* Given records:
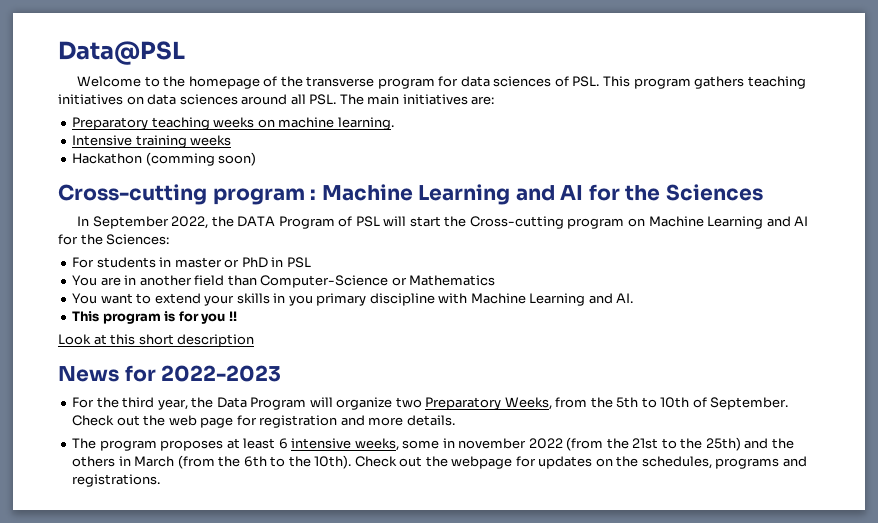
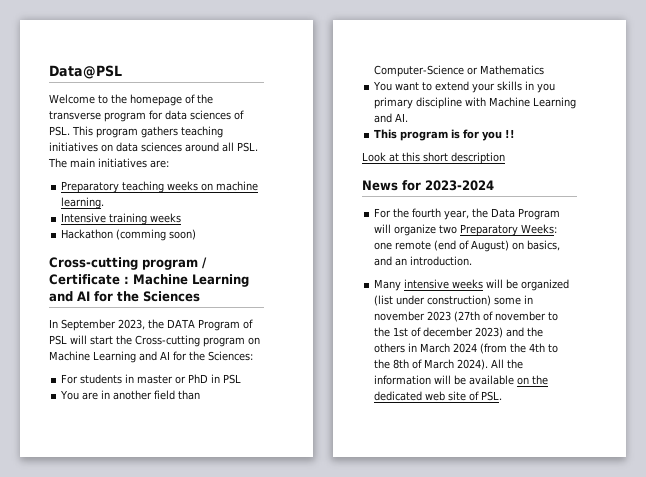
- Cross-cutting program : Machine Learning and AI for the Sciences
+ Cross-cutting program / Certificate : Machine Learning and AI for the Sciences
- In September 2022, the DATA Program of PSL will start the Cross-cutting program on Machine Learning and AI for the Sciences:
+ In September 2023, the DATA Program of PSL will start the Cross-cutting program on Machine Learning and AI for the Sciences:
- News for 2022-2023
+ News for 2023-2024
- For the third year, the Data Program will organize two Preparatory Weeks, from the 5th to 10th of September. Check out the web page for registration and more details.
- The program proposes at least 6 intensive weeks, some in november 2022 (from the 21st to the 25th) and the others in March (from the 6th to the 10th). Check out the webpage for updates on the schedules, programs and registrations.
+ For the fourth year, the Data Program will organize two Preparatory Weeks: one remote (end of August) on basics, and an introduction.
+ Many intensive weeks will be organized (list under construction) some in november 2023 (27th of november to the 1st of december 2023) and the others in March 2024 (from the 4th to the 8th of March 2024). All the information will be available on the dedicated web site of PSL.

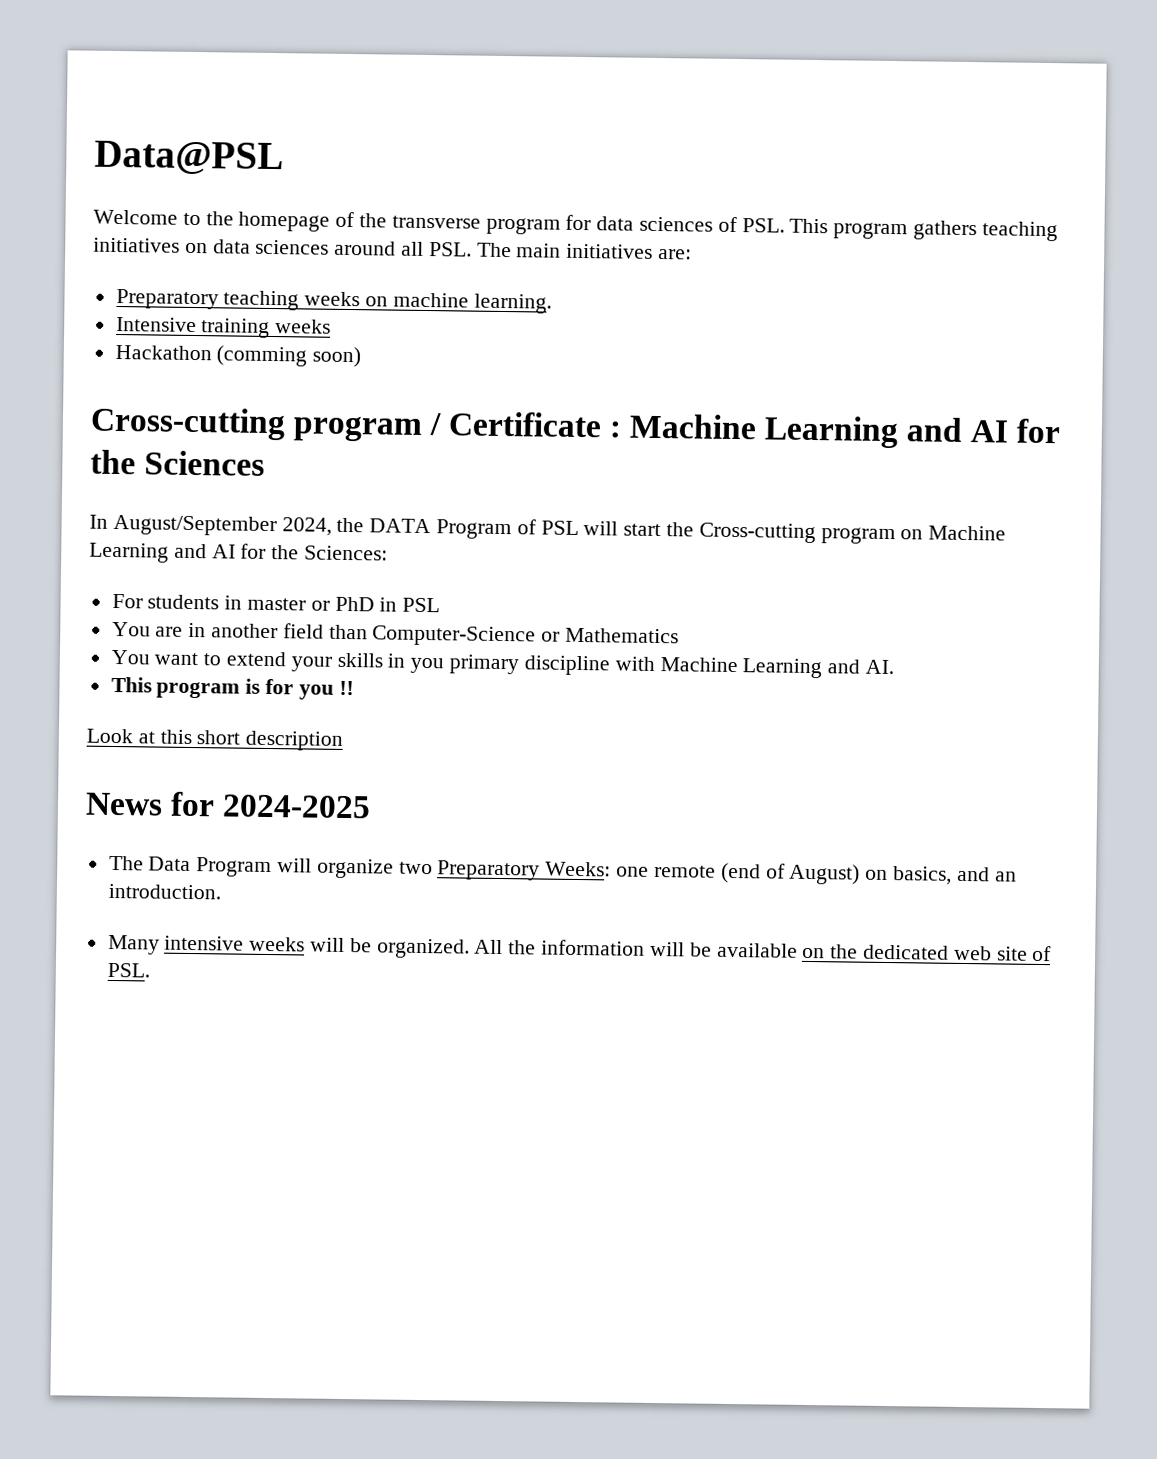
- In September 2023, the DATA Program of PSL will start the Cross-cutting program on Machine Learning and AI for the Sciences:
+ In August/September 2024, the DATA Program of PSL will start the Cross-cutting program on Machine Learning and AI for the Sciences:
- News for 2023-2024
- For the fourth year, the Data Program will organize two Preparatory Weeks: one remote (end of August) on basics, and an introduction.
+ News for 2024-2025
+ The Data Program will organize two Preparatory Weeks: one remote (end of August) on basics, and an introduction.
- Many intensive weeks will be organized (list under construction) some in november 2023 (27th of november to the 1st of december 2023) and the others in March 2024 (from the 4th to the 8th of March 2024).
+ Many intensive weeks will be organized.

* Exercise brief:
Repeat the listing in full and exactly. Leave any pictures out.

* Task output:
- Cross-cutting program : Machine Learning and AI for the Sciences
+ Cross-cutting program / Certificate : Machine Learning and AI for the Sciences
- In September 2022, the DATA Program of PSL will start the Cross-cutting program on Machine Learning and AI for the Sciences:
+ In September 2023, the DATA Program of PSL will start the Cross-cutting program on Machine Learning and AI for the Sciences:
- News for 2022-2023
+ News for 2023-2024
- For the third year, the Data Program will organize two Preparatory Weeks, from the 5th to 10th of September. Check out the web page for registration and more details.
- The program proposes at least 6 intensive weeks, some in november 2022 (from the 21st to the 25th) and the others in March (from the 6th to the 10th). Check out the webpage for updates on the schedules, programs and registrations.
+ For the fourth year, the Data Program will organize two Preparatory Weeks: one remote (end of August) on basics, and an introduction.
+ Many intensive weeks will be organized (list under construction) some in november 2023 (27th of november to the 1st of december 2023) and the others in March 2024 (from the 4th to the 8th of March 2024). All the information will be available on the dedicated web site of PSL.

- In September 2023, the DATA Program of PSL will start the Cross-cutting program on Machine Learning and AI for the Sciences:
+ In August/September 2024, the DATA Program of PSL will start the Cross-cutting program on Machine Learning and AI for the Sciences:
- News for 2023-2024
- For the fourth year, the Data Program will organize two Preparatory Weeks: one remote (end of August) on basics, and an introduction.
+ News for 2024-2025
+ The Data Program will organize two Preparatory Weeks: one remote (end of August) on basics, and an introduction.
- Many intensive weeks will be organized (list under construction) some in november 2023 (27th of november to the 1st of december 2023) and the others in March 2024 (from the 4th to the 8th of March 2024).
+ Many intensive weeks will be organized.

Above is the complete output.